A nod to Christmas (foods)
I wish I’d gotten the chance to cover some more Norwegian Christmas traditions this year, apart from my blog about the nisser, that is (you can read a little more about other Norwegian Christmas traditions in last year’s Christmas post). For example, did you know that it’s traditional in Norway to not only celebrate on Christmas eve (December 24th) and Christmas Day (December 25th) but also on what this site calls ‘second Christmas’ (December 26th – known in many cultures as ‘Boxing Day’). Is that typical of your culture? Feel free to comment below and share! It is not typical of Americans, we stop celebrating after Christmas Day and start grouching at each other again (only jokes! …mostly jokes).
As a final nod at Christmas foods before moving on to New Year’s, please laugh at some American’s trying Norwegian Christmas specialities (from the US embassy in Oslo):
A look at New Year’s
According to some sites, Norway has a knack for revelries to celebrate the new year. If anyone experienced Norwegian new year celebrations and wants to share their experience, please do so in the comments section!
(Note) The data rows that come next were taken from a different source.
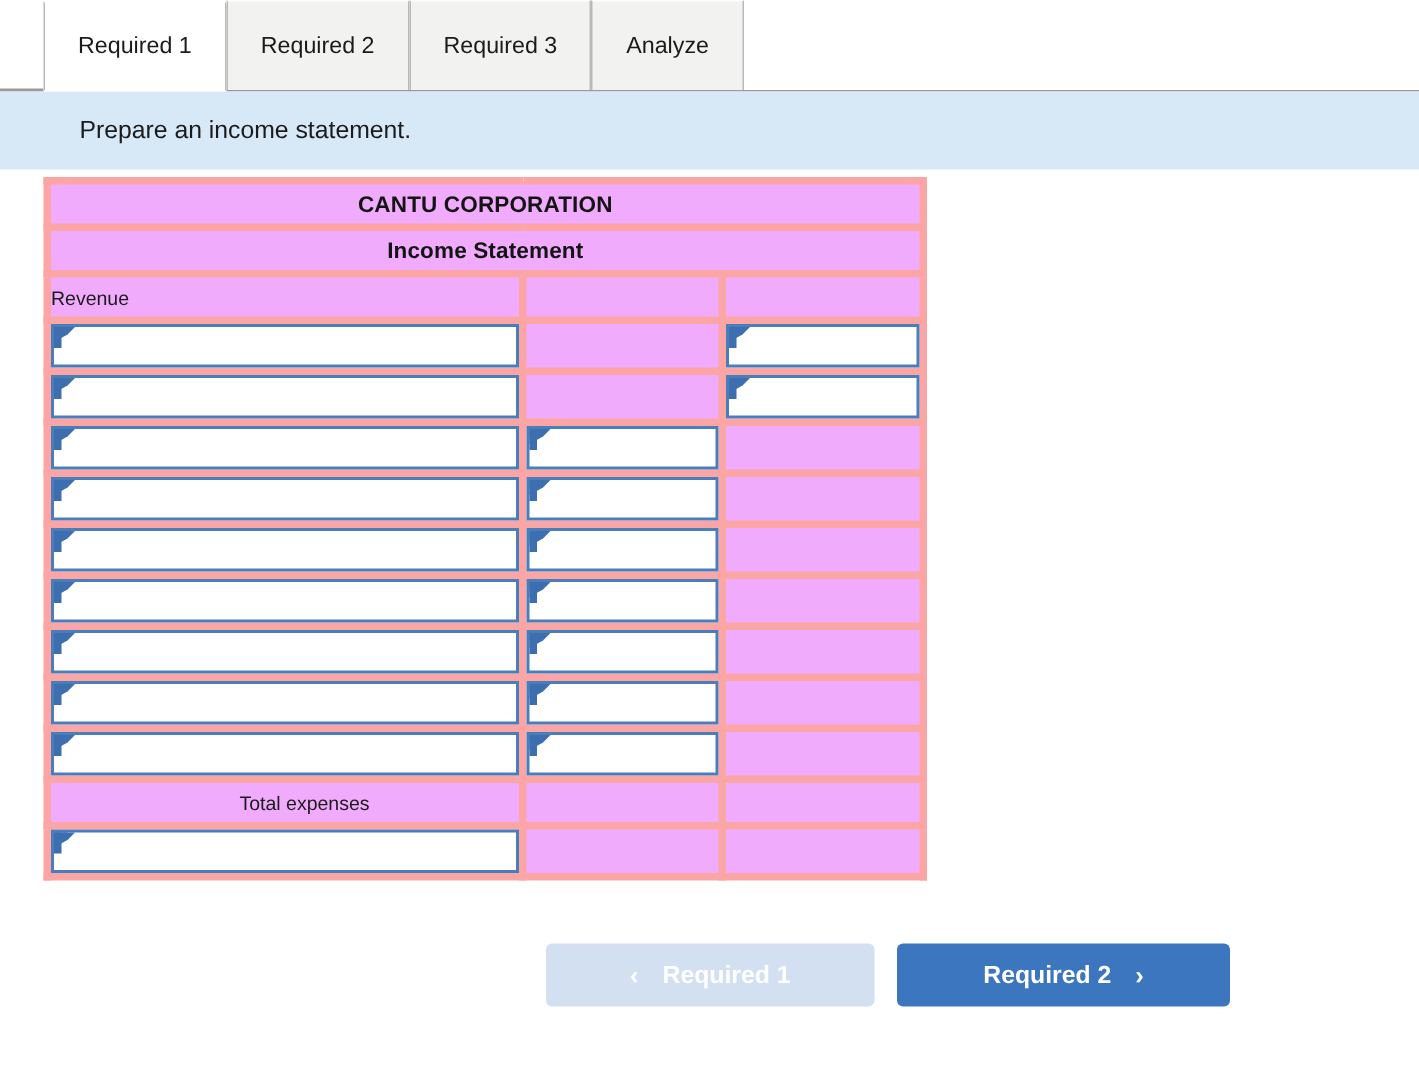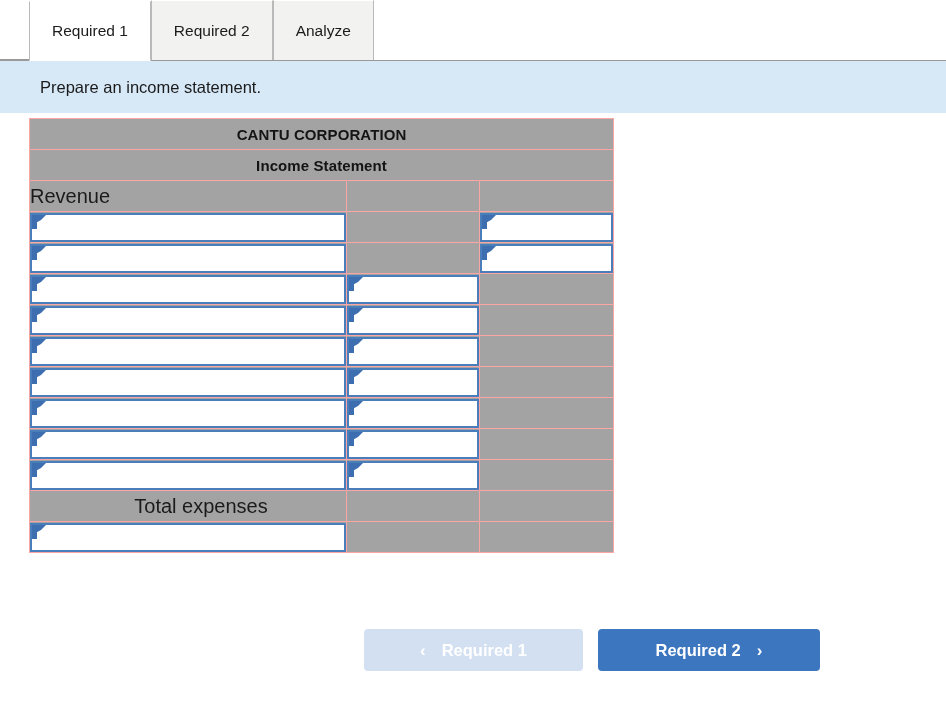--- a/index.html
+++ b/index.html
@@ -201,6 +201,9 @@
       <span>Required 2</span>
     </div>
     <div class="tab">
+      <span>Required 3</span>
+    </div>
+    <div class="tab">
       <span>Analyze</span>
     </div>
     <div class="tabstrip-tail"></div>

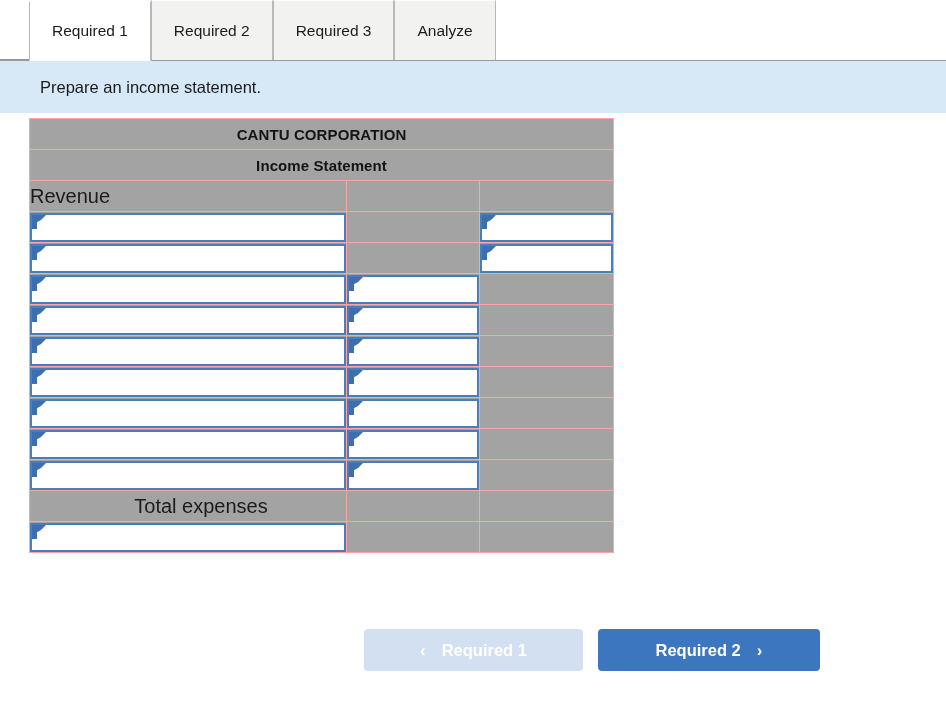--- a/index.html
+++ b/index.html
@@ -72,7 +72,7 @@
     background: #d7e8f7;
     display: flex;
     align-items: center;
-    padding-left: 40px;
+    padding-left: 53px;
     font-size: 16.5px;
     color: #1b1b1b;
   }

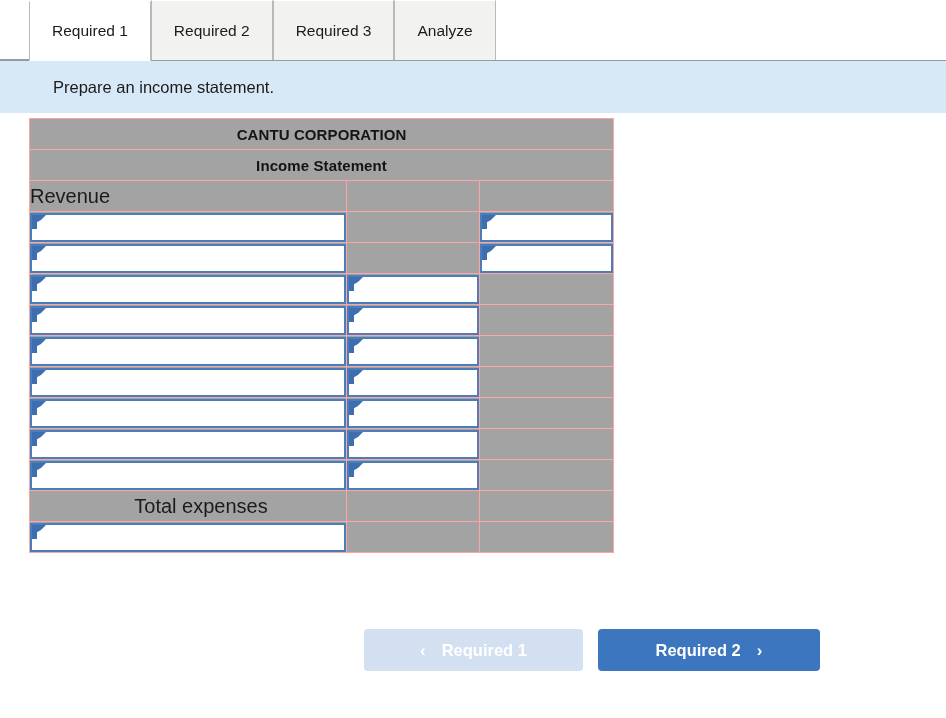--- a/index.html
+++ b/index.html
@@ -94,11 +94,11 @@
   table.stmt col.c3 { width: 134px; }
 
   table.stmt td {
-    border: 1px solid #fca5a5;
+    border: 5px solid #fca5a5;
     height: 31px;
     padding: 0;
     vertical-align: middle;
-    background: #a3a3a3;
+    background: #f0abfc;
     margin-top: 20px;
   }
 

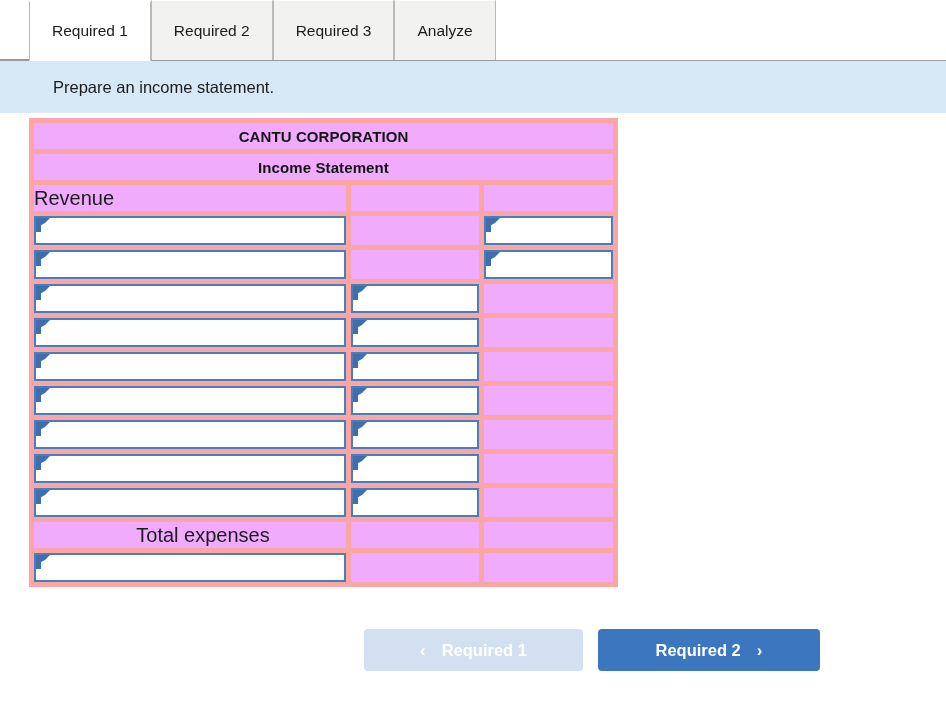--- a/index.html
+++ b/index.html
@@ -112,7 +112,7 @@
     letter-spacing: 0.1px;
   }
   td.label {
-    font-size: 20px;
+    font-size: 13px;
     color: #1b1b1b;
     padding-left: 4px;
   }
One website discussing Norwegian New Year’s traditions emphasizes that everyone, young and old, are encouraged to take part in New Year’s eve/day festivities with food, drinking and dancing – and trying to be at the best party in town. This all goes on till midnight when fireworks start. My own New Year’s had friends, theatre, and fireworks from the Space Needle (not so different).
New Year’s Day (Nyttarsdag) might also be celebrated with some traditional foods for New Year’s dinner. In the US, I’m not aware that we really have a New Year’s dinner, although I’ve heard of a southern tradition of eating black eyed peas, often representing prosperity and luck in the new year – in order to have the most possible good fortune, some say it is necessary to eat 365 black eyed peas on New Year’s Day. And yes, I did this (for the first time this year), not sure I got close to 365, though!
According to the aforementioned site, in Norway New Year’s dinner may contain the following:
A buffet of cold appetizers (koldt bord)
silde salat (a herring salad, here’s a recipe for it – you’ll need a translator app ready!)
smoked salmon and other fish
roast pork (recipe here) or goose
potatoes and vegetables
cakes and sweets
And of course, not to be forgotten, holiday beer will also be in the mix.